(Version difference data)
Content starts
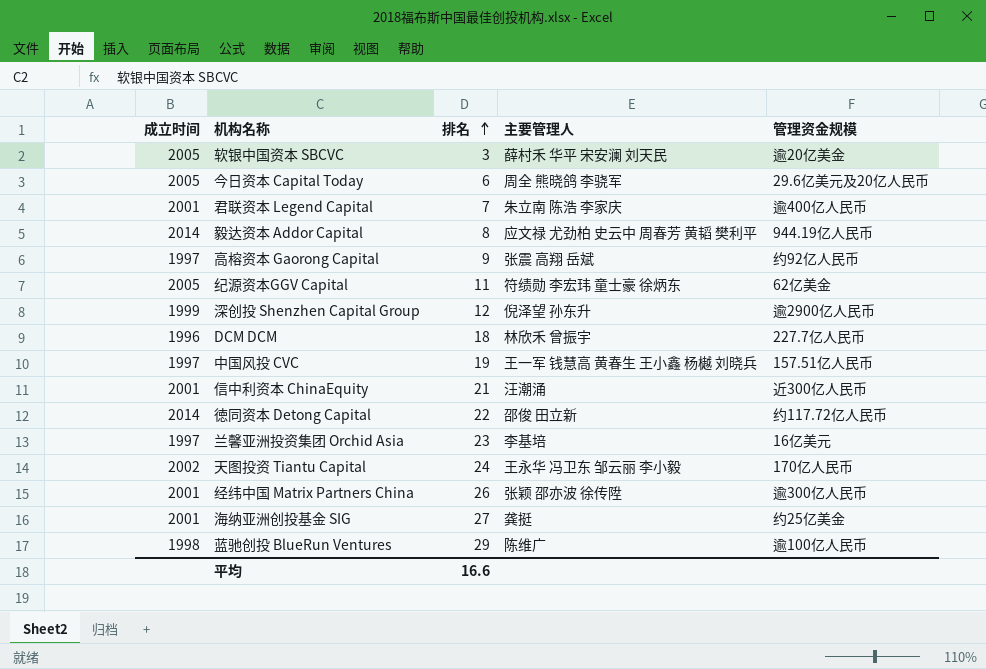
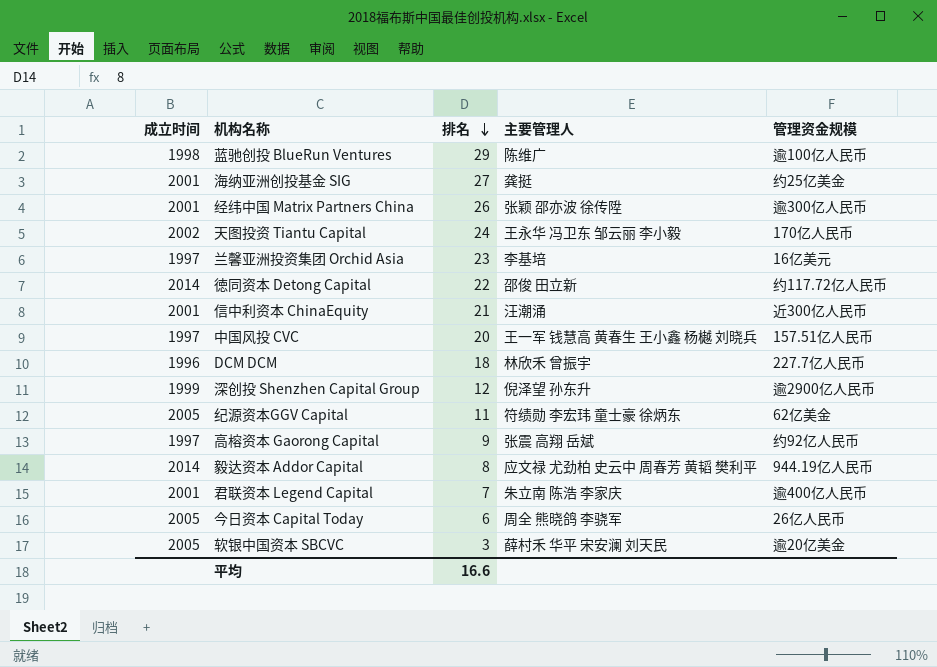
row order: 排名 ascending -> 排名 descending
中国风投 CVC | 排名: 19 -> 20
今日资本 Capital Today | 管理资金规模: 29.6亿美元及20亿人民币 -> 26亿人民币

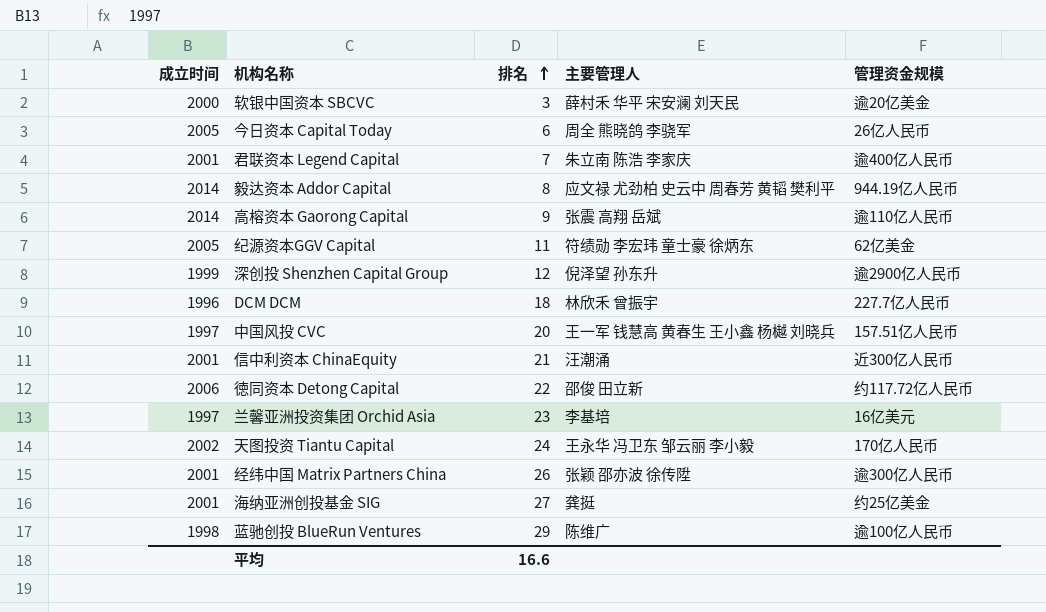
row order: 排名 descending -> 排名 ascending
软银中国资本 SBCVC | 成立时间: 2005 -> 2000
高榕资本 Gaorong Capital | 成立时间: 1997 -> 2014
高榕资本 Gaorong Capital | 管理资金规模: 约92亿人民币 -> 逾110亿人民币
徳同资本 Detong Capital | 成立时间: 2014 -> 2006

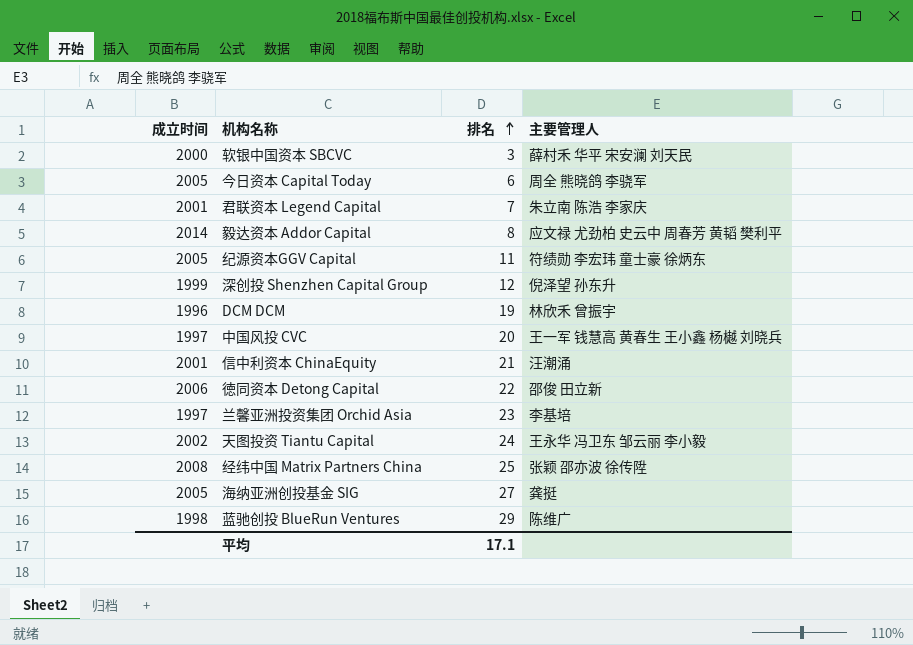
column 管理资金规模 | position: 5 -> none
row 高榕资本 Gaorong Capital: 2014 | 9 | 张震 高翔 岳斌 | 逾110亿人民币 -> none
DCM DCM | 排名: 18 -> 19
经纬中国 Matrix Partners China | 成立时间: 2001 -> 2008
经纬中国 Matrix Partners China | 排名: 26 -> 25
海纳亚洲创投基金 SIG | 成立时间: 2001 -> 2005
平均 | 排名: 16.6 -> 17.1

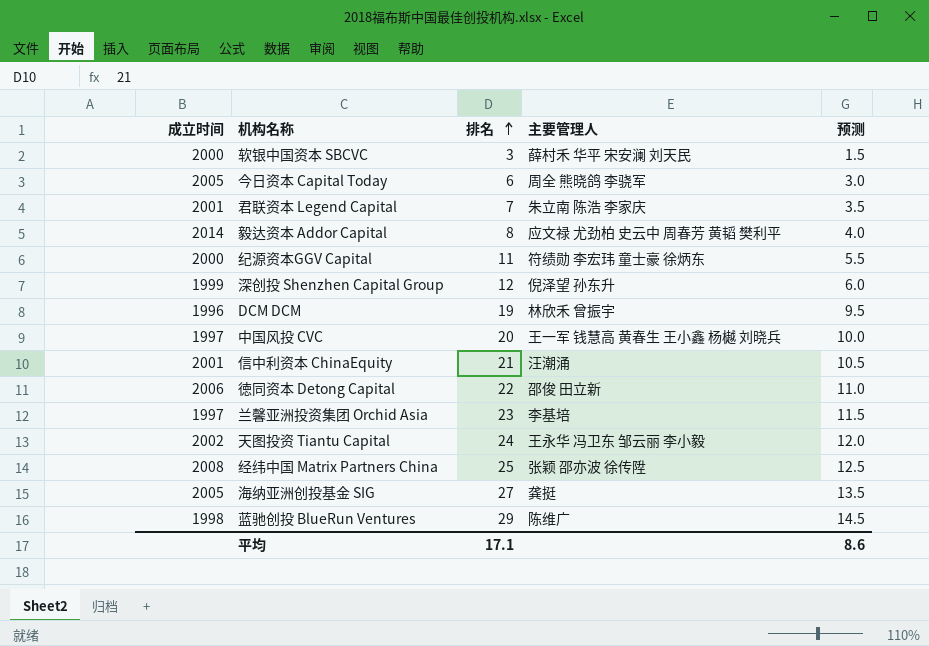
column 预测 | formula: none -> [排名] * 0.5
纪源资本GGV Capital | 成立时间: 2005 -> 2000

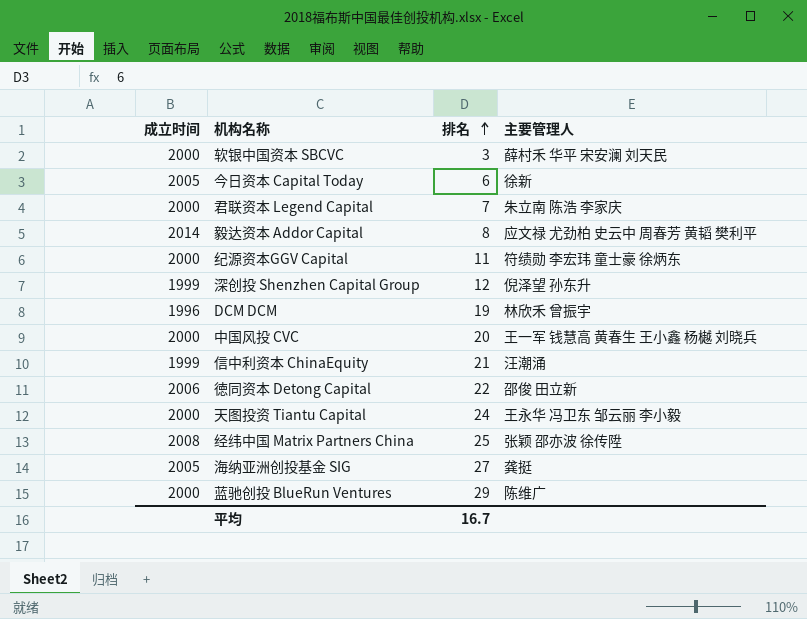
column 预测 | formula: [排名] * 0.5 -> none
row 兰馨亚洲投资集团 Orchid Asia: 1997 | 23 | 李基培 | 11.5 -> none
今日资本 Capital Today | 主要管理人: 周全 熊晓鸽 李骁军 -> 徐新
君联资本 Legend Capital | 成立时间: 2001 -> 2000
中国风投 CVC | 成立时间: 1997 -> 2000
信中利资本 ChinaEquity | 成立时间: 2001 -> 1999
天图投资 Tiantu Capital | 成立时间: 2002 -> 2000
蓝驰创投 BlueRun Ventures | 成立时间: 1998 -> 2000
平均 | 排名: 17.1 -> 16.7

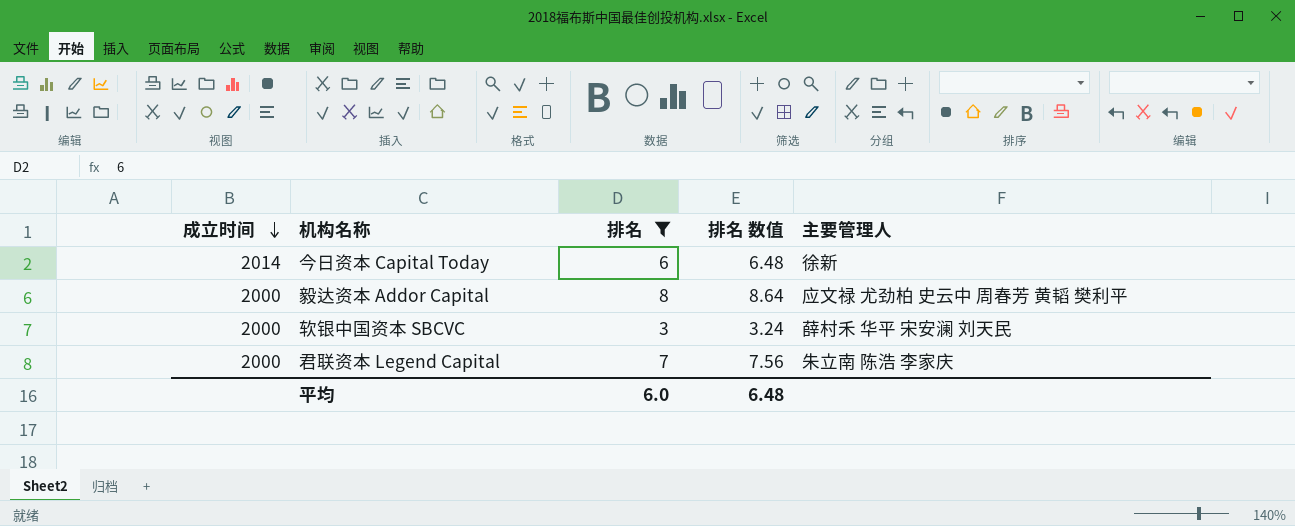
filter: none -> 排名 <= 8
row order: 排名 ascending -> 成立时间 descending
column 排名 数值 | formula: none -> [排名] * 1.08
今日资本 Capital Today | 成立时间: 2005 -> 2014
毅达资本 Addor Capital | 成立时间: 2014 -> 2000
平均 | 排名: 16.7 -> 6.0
Content ends
Content starts
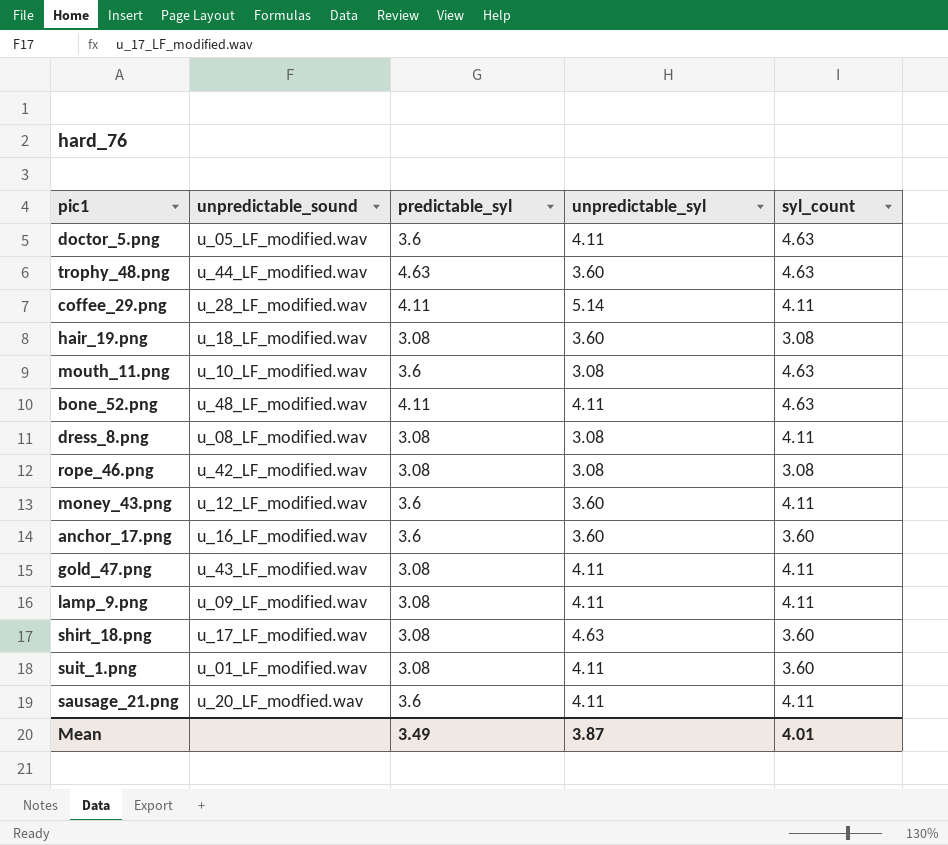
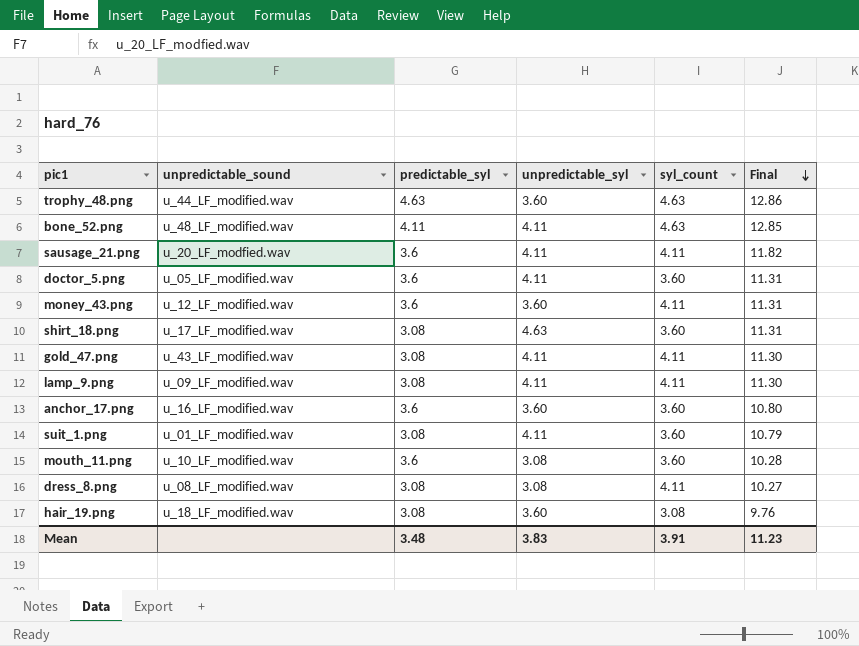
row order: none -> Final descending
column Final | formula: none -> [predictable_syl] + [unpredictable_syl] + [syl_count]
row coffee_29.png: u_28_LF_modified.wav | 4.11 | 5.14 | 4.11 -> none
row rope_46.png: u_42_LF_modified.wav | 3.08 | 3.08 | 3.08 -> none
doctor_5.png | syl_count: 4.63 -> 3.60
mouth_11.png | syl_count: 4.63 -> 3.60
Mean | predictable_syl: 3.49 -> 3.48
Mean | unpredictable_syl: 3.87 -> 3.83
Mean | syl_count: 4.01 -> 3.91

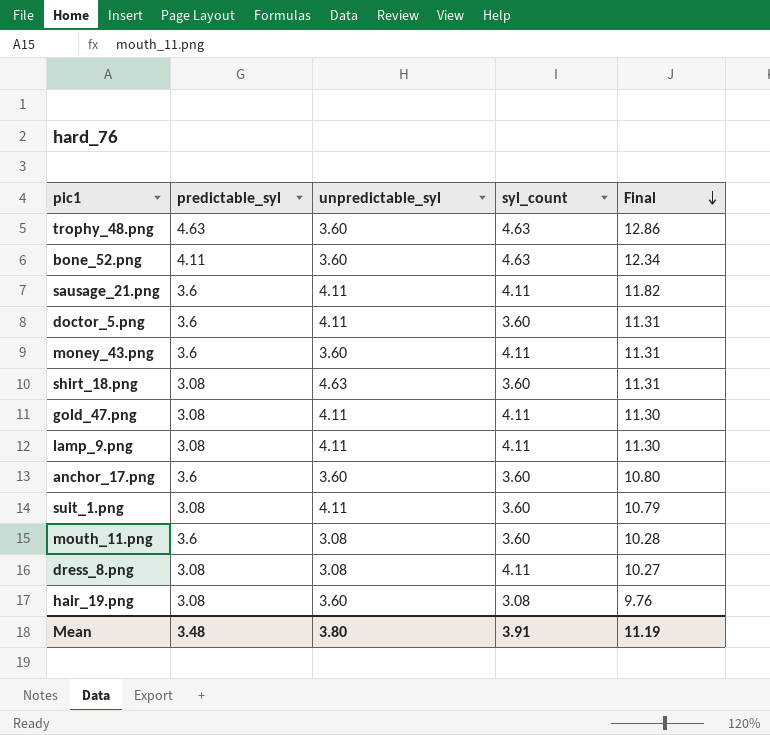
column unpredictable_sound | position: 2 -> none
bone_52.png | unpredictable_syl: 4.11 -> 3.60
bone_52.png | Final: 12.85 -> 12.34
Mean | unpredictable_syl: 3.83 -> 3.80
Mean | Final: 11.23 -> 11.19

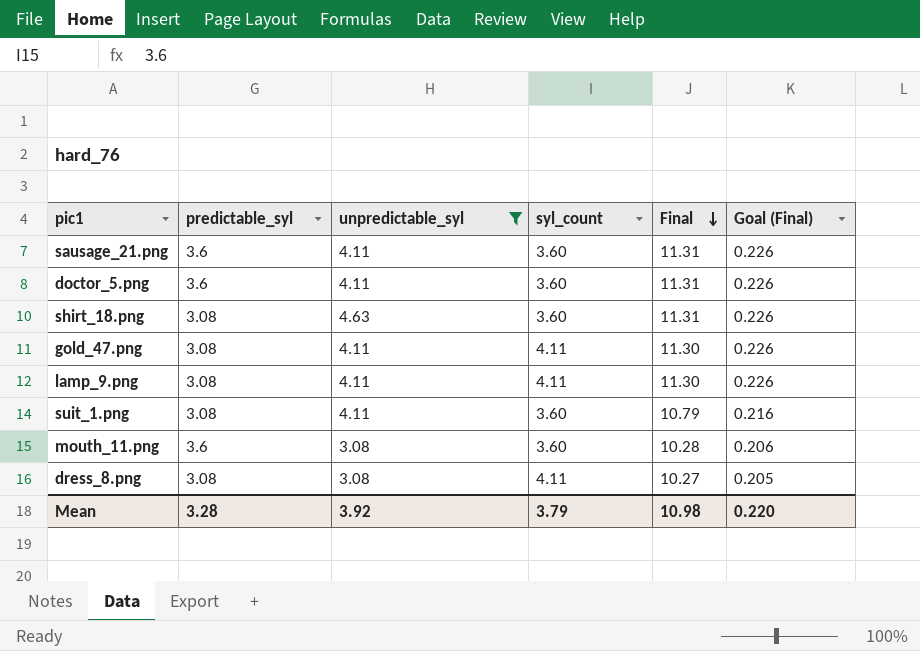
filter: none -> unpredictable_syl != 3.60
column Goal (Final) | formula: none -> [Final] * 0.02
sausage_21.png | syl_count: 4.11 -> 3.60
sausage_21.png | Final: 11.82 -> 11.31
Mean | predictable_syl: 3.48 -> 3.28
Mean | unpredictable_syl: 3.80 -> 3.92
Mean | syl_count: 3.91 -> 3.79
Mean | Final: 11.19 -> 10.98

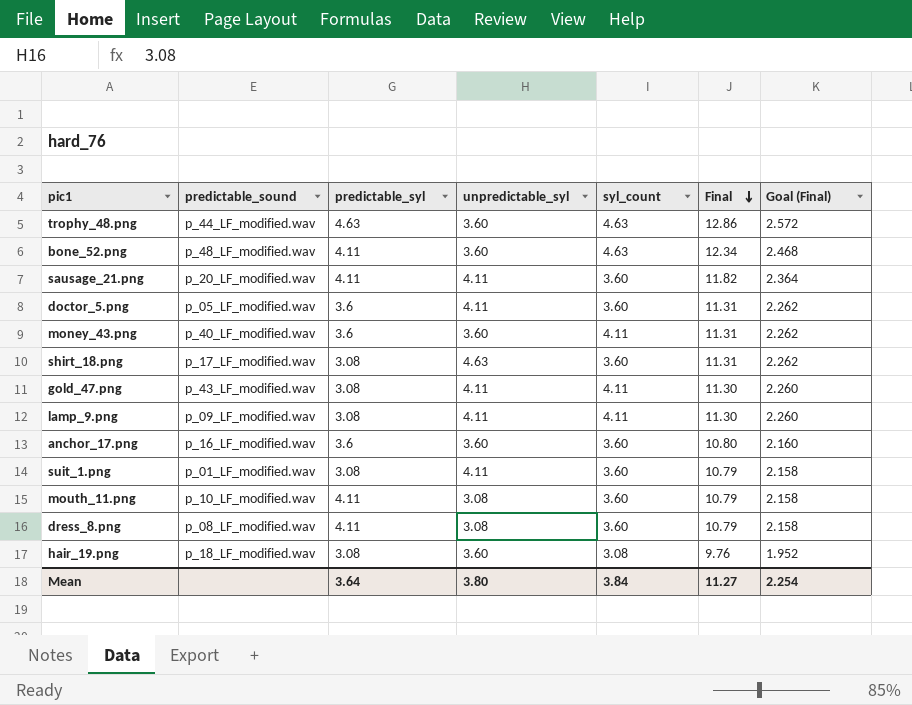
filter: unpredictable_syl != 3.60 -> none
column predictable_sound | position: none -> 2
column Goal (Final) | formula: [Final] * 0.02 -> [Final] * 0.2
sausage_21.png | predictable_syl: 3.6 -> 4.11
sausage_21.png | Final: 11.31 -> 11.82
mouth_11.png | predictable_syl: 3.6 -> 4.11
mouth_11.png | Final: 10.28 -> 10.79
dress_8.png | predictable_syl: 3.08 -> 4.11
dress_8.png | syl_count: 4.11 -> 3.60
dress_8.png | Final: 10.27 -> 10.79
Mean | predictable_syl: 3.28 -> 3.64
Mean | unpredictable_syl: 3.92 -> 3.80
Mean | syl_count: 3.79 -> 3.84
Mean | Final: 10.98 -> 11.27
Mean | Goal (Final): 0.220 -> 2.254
Content ends
* [TASK TO COMPLETE]:
Which lines run from the one holding "row order: 排名 ascending -> 成立时间 descending" through the one holding "平均 | 排名: 16.7 -> 6.0" in the records above? Repeat them exactly, both included, and nothing more.

* [TASK OUTPUT]:
row order: 排名 ascending -> 成立时间 descending
column 排名 数值 | formula: none -> [排名] * 1.08
今日资本 Capital Today | 成立时间: 2005 -> 2014
毅达资本 Addor Capital | 成立时间: 2014 -> 2000
平均 | 排名: 16.7 -> 6.0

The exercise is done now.